Edme Canat est né le 11 décembre 1896 à Constantine (Algérie). Mobilisé en 1914-1918, il en rapporte une Croix de guerre et quatre citations. Inspecteur des contributions directes, devenu plus tard conseiller fiscal, il se marie le 26 avril 1919. De ce mariage naîtront trois enfants.

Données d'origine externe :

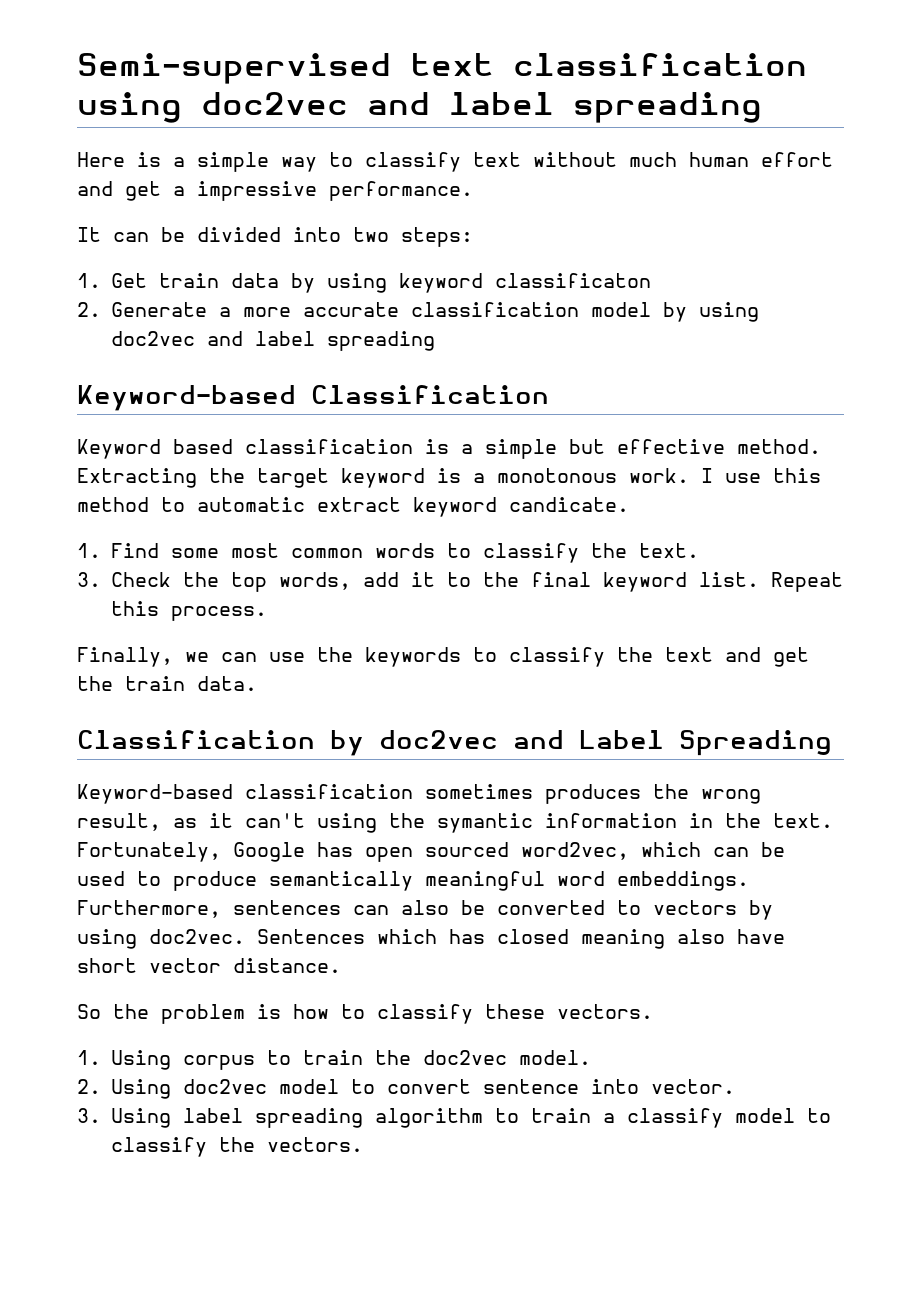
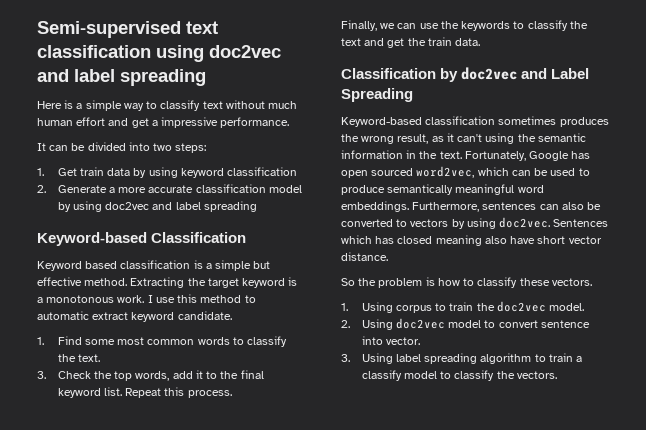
[494,273,651,288] classificaton -> [227,167,298,176] classification
[509,497,629,512] candicate. -> [177,311,232,320] candidate.
[437,813,533,833] symantic -> [537,133,586,142] semantic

Edme Canat est l’un des 23 députés Pieds-noirs élus parmi 71 autres députés d’Algérie au scrutin de liste à un tour du 30 novembre 1954. Celui-ci s’est présenté sur une liste du « Comité de Salut Public », en face de plusieurs listes concurrentes : la liste « Républicaine de Concorde et d’Action sociale pour la Promotion d’une Fraternelle Civilisation » (49 123 voix), la liste d’« Union franco-musulmane » (36 050 voix) et la liste d’« Union Républicaine démocratique et socialiste » (20 031 voix). Mais avec ses 57 289 voix, la liste d’Edme Canat remporte la majorité relative (35,25% des suffrages exprimés) et porte ses membres à l’Assemblée nationale. Les idées qu’on pourrait croire impopulaires de la liste CSP – l’« union indéfectible de l’armée et de la nation », la défense des « buts du 13 mai » que sont l’intégration de l’Algérie et du Sahara à la France et un programme de progrès économique – ont donc un réel écho dans le pays algérien, à un moment euphorique de son histoire. C’est donc sous étiquette EAS, la formation administrative des élus d’Algérie et du Sahara, qu’Edme Canat est élu député.

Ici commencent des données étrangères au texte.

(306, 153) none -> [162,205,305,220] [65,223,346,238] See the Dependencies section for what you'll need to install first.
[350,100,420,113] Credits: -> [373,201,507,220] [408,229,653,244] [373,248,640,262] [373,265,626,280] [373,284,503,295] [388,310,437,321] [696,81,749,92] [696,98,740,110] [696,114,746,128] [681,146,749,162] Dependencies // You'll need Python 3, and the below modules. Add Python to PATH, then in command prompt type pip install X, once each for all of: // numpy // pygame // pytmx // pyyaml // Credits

A la Chambre, Edme Canat est un député actif. Il approuve le programme du gouvernement Debré, le 16 janvier 1959, comme le règlement définitif de l’Assemblée nationale le 3 juin 1959. Son ralliement au groupe de l’Unité de la République le 21 juillet 1959 n’est donc pas surprenant. Pourtant, Edme Canat ne fait pas montre d’une grande discipline de vote. Il ne prend pas part au vote sur la politique du gouvernement le 15 octobre 1959, ni sur le projet de loi sur l’enseignement privé le 23 décembre. Mais il vote surtout contre le projet de loi sur les pouvoirs spéciaux du gouvernement le 2 février 1960, contre la modification du Titre XII de la Constitution le 11 mai 1960, contre le programme du gouvernement Pompidou le 27 avril 1962. Trois jours plus tôt, le 24 avril, il a démissionné de la Commission de la défense nationale, dans laquelle il siégeait depuis le 27 janvier 1958. Le 5 juin 1962, il vote finalement la motion de censure sur la question algérienne. A cette date, sa désapprobation de la politique algérienne du gaullisme en germe depuis 1959 l’a donc poussé dans une dissidence ouverte. Dissidence, au vrai, de courte durée : par l’ordonnance n°62-737 du 3 juillet 1962, son mandat prend fin brutalement, suite au scrutin sur l’autodétermination en Algérie du 1er juillet.
Edme Canat est pourtant au début de son mandat un député actif, en particulier en matière fiscale. Il est nommé membre de la commission spéciale chargée de vérifier et d’apurer les comptes le 8 octobre 1959, et prend part le 22 novembre 1959 à la discussion générale sur les finances du Secrétariat général pour les affaires algériennes dans la loi de finances pour 1960. Il est également membre, en avril 1960, de la commission spéciale chargée d’examiner la proposition de résolution tendant à requérir la suspension de la détention d’un membre de l’Assemblée.
Devant « l’incertitude de l’avenir algérien », il s’éloigne cependant inexorablement d’un pouvoir qui, estime-t-il, abandonne l’Algérie. Veuf depuis 1965, Edme Canat devait mourir quelques années après la fin de l’Algérie française, le 3 mars 1967.